▶ [WHAT YOU HAVE TO DO]
Transcribe every entry that follows, word for word, and omit the images.

Image comparison data
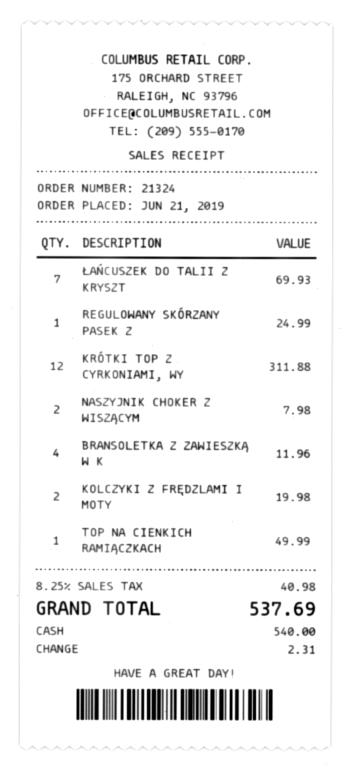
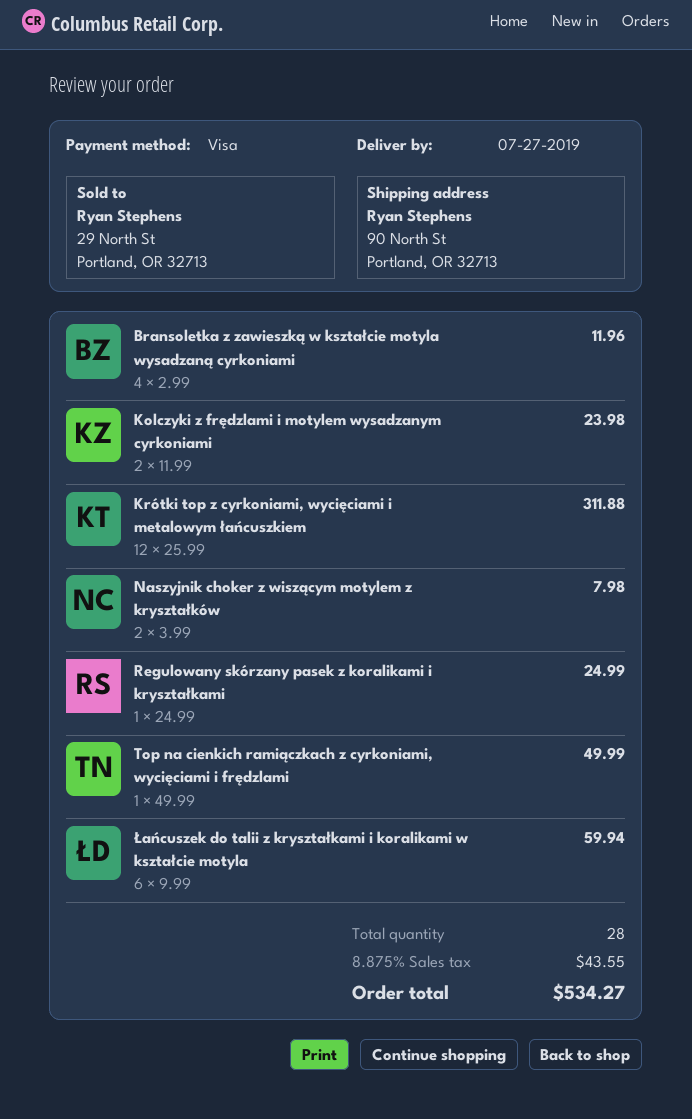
payment method: cash -> Visa
ŁAŃCUSZEK DO TALII Z KRYSZT: 7 for 69.93 -> 6 for 59.94
KOLCZYKI Z FRĘDZLAMI I MOTY: 2 for 19.98 -> 2 for 23.98
tax: 8.25% = 40.98 -> 8.875% = 43.55
total: 537.69 -> 534.27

▶ [FINAL ANSWER]
payment method: cash -> Visa
ŁAŃCUSZEK DO TALII Z KRYSZT: 7 for 69.93 -> 6 for 59.94
KOLCZYKI Z FRĘDZLAMI I MOTY: 2 for 19.98 -> 2 for 23.98
tax: 8.25% = 40.98 -> 8.875% = 43.55
total: 537.69 -> 534.27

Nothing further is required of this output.